Jeffrey Feldman, a financial adviser in Rochester, N.Y. currently is using nontraditional bond funds that he believes wouldn’t take a big hit if interest rates were to rise. One of his largest holdings for clients is the Loomis Sayles Bond Fund, which he supplements with high-yield funds from Mainstay Investments and Vanguard Group. He also recently began using DoubleLine funds, having previously been in Mr. Gundlach’s TCW Total Return Bond Fund.
To be sure, investors can avoid fund fees and minimize interest-rate risk by purchasing an equal amount of bonds over a range of maturities, from shortest-term to longest. But with yields so low, Donna Skeels Cygan, a financial planner in Albuquerque, N.M. has been supplementing her clients’ Treasury bond ladders with a mix of Vanguard bond index funds, which she estimates can add another three percentage points in yield, plus an international bond fund.
Amid today’s low-yield interest-rate environment, low fees among bond funds are key, making exchange-traded funds and index funds attractive options.

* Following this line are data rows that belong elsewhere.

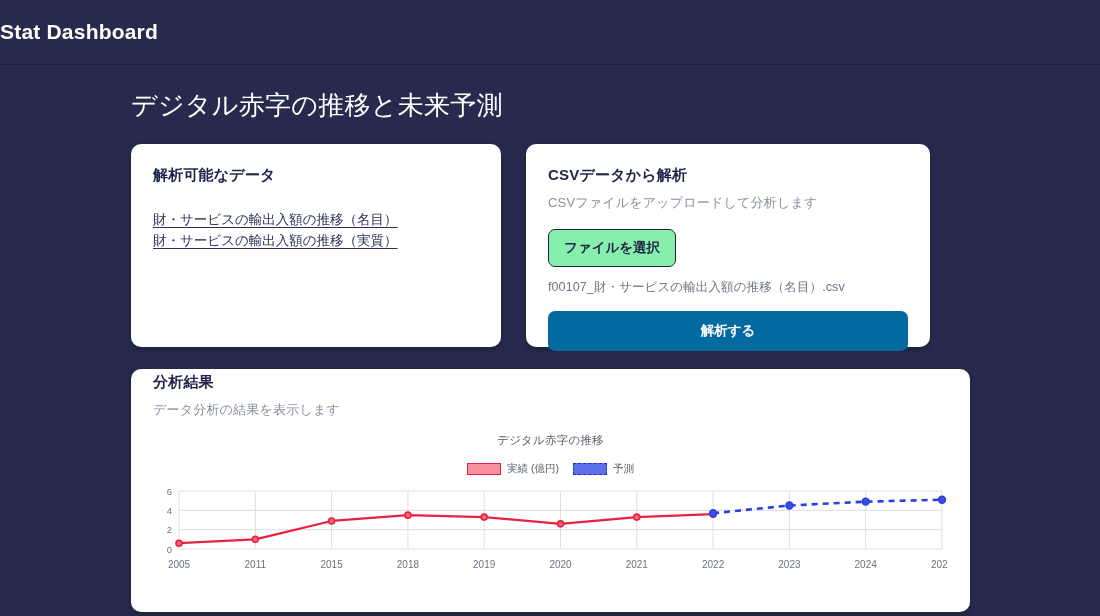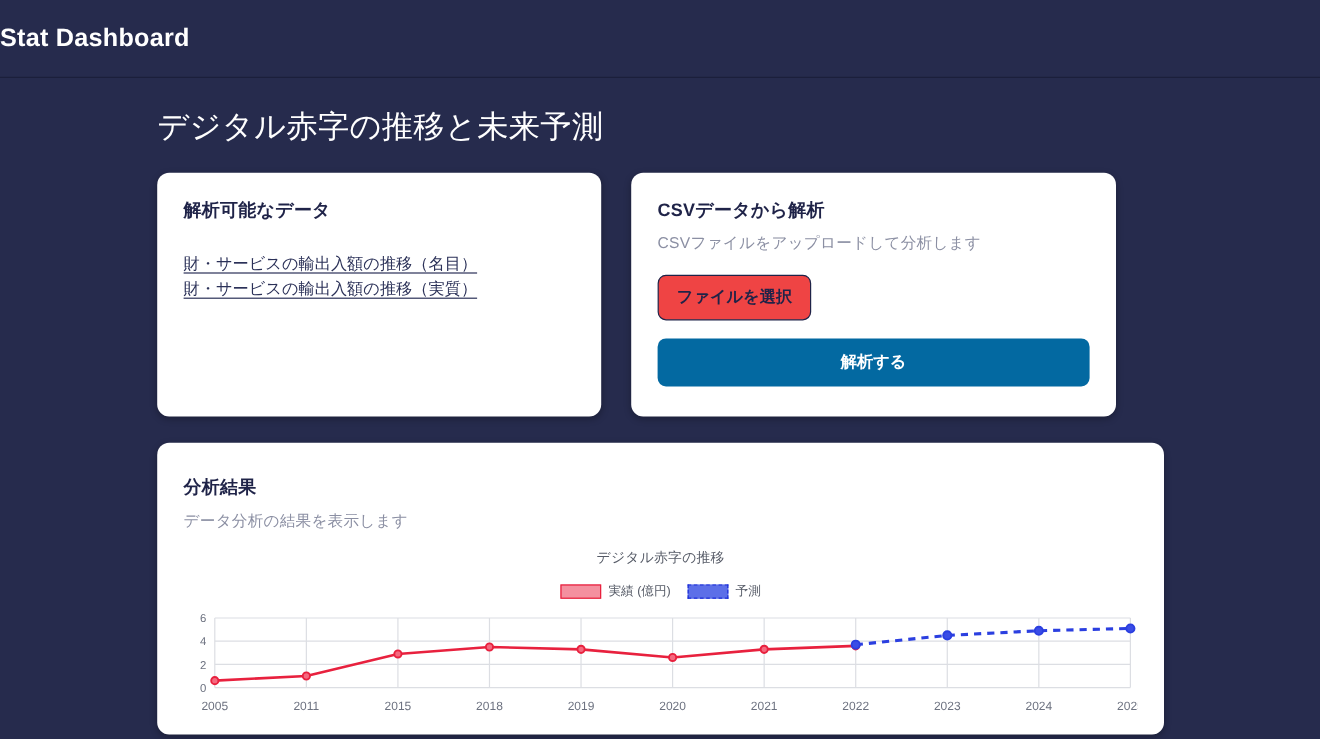"ファイルを選択" .file-btn { background: #ef4444 -> #86efac }
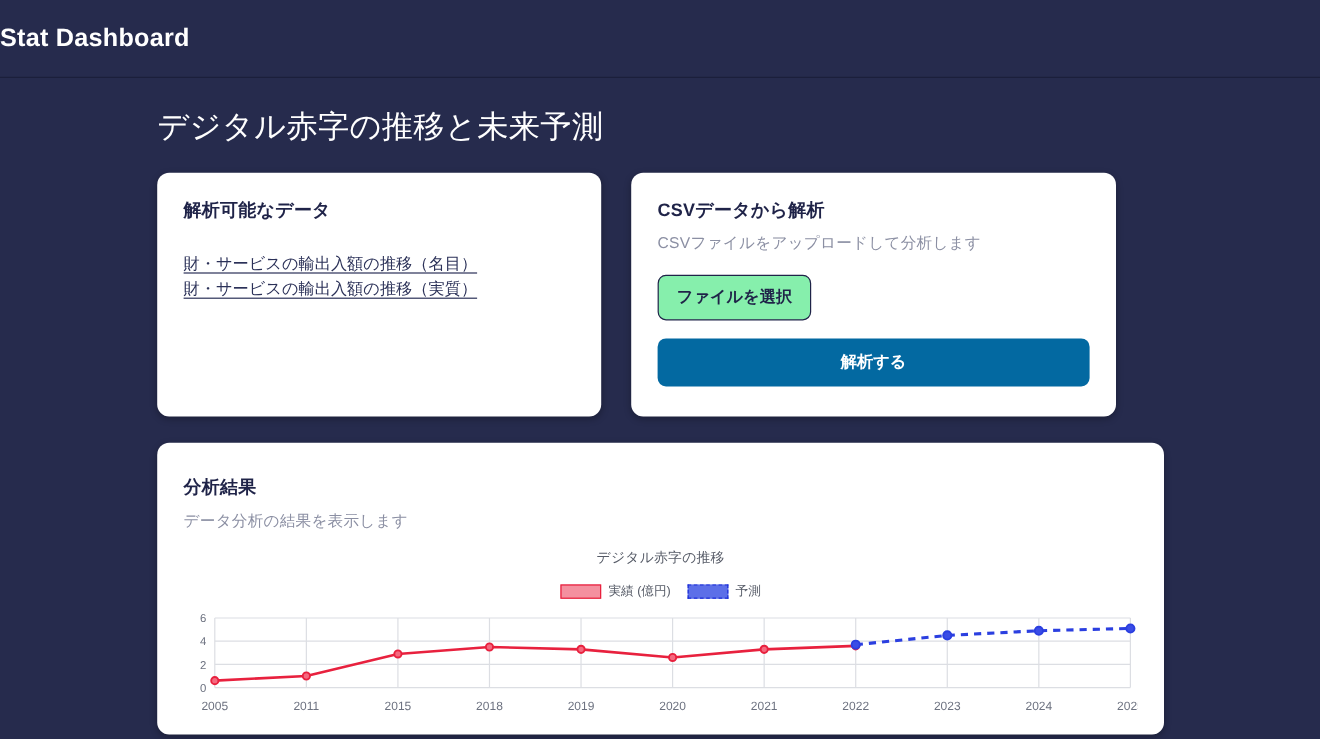"f00107_財・サービスの輸出入額の推移（名目）.csv" div.file-name { html: none -> <div>f00107_財・サービスの輸出入額の推移（名目）.csv</div> }
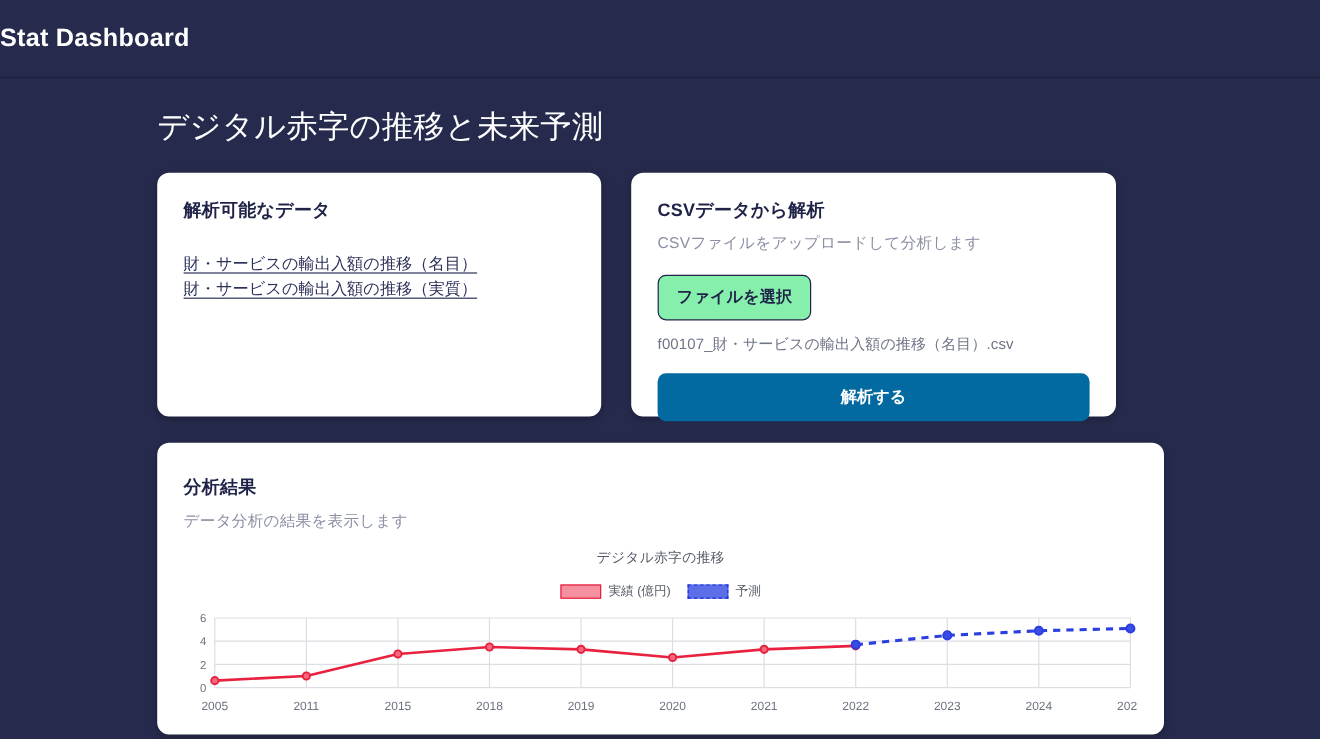"分析結果" .card-results { padding: 28px 22px 0 22px -> 4px 22px 0 22px }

Jeffrey Zures, a financial adviser in McLean, Va. is a big proponent of the iShares Barclays Aggregate Bond Fund, an ETF with expenses of 0.24%. As of June 30, the fund’s one-, three- and five-year total returns were 9.2%, 7.4% and 5.3%, respectively, according to Morningstar. Mr. Zures says he used to invest in Pimco Total Return, but in recent years has changed his practice to embrace a passive investment strategy. Rather than trying to find a needle in a haystack, he says, we decided to buy the overall haystack.